» What this task involves
Once the line containing "[141,78,174,91] <br> -> (184, 98) none" is found in the entries below, reproduce it and every line after it, stopping at and including the line containing "[325,308,358,321] <br> -> (370, 266) none"; reproduce nothing else, and keep each line exact.

» Before-and-after change data

Start of Block

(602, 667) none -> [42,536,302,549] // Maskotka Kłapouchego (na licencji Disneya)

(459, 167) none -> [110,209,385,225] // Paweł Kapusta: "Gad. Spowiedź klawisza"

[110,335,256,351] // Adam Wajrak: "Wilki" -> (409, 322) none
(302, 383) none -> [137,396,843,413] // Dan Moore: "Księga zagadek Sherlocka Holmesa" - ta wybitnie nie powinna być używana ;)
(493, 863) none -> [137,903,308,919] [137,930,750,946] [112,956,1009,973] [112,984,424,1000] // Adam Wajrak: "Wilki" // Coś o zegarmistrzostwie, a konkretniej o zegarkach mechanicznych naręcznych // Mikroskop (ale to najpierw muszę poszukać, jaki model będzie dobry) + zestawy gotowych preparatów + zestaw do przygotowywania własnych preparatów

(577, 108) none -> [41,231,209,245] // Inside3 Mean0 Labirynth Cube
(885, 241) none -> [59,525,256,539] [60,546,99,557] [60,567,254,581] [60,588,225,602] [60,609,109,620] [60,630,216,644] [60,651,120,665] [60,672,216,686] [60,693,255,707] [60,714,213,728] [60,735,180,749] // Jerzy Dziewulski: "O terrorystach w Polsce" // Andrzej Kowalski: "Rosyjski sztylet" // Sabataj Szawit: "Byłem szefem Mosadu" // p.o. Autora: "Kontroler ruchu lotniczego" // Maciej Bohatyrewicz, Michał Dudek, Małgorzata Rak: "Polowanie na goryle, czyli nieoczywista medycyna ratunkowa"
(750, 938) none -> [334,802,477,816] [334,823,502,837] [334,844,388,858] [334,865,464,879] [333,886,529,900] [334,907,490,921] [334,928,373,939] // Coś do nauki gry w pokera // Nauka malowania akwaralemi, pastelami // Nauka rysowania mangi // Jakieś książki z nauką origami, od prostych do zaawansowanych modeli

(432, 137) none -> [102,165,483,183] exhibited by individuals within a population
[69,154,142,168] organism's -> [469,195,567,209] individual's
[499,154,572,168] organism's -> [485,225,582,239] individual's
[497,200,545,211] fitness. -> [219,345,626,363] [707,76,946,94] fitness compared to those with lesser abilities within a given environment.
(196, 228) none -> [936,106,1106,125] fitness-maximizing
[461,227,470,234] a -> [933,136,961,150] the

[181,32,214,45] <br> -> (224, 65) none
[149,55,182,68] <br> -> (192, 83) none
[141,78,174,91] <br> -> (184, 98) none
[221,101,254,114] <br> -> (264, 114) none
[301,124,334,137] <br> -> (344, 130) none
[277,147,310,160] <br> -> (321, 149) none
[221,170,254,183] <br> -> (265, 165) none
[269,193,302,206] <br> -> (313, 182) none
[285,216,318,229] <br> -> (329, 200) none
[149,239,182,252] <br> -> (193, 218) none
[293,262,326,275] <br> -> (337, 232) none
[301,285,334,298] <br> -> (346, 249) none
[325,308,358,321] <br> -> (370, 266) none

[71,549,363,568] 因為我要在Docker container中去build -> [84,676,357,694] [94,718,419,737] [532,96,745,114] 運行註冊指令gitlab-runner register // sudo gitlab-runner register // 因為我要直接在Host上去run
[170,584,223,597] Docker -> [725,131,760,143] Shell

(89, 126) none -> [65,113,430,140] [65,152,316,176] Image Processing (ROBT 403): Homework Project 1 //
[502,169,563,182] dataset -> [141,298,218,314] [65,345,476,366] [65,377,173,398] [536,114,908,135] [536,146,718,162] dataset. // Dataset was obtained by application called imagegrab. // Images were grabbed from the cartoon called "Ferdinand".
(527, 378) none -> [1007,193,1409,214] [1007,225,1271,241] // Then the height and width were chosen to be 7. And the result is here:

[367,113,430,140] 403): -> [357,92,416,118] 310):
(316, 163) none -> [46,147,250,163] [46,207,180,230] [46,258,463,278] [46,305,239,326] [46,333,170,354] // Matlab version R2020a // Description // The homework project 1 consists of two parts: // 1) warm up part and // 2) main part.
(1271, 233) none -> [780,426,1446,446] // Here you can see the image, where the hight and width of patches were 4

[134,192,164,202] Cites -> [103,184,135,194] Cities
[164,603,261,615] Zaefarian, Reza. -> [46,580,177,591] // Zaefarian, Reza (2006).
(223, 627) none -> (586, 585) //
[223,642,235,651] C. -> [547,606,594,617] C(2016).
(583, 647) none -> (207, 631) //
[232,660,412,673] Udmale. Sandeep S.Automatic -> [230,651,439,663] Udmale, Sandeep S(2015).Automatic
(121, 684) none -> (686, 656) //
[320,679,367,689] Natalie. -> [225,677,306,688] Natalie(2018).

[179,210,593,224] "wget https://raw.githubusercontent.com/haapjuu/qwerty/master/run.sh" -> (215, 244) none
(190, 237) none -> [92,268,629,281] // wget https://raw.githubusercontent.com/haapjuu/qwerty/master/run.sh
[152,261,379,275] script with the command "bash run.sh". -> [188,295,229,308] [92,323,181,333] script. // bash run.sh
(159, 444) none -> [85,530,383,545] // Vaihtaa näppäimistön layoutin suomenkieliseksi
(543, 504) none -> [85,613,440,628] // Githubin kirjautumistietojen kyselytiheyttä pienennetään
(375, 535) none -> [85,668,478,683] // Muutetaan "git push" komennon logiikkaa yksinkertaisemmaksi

End of Block

» Solution to the exercise
[141,78,174,91] <br> -> (184, 98) none
[221,101,254,114] <br> -> (264, 114) none
[301,124,334,137] <br> -> (344, 130) none
[277,147,310,160] <br> -> (321, 149) none
[221,170,254,183] <br> -> (265, 165) none
[269,193,302,206] <br> -> (313, 182) none
[285,216,318,229] <br> -> (329, 200) none
[149,239,182,252] <br> -> (193, 218) none
[293,262,326,275] <br> -> (337, 232) none
[301,285,334,298] <br> -> (346, 249) none
[325,308,358,321] <br> -> (370, 266) none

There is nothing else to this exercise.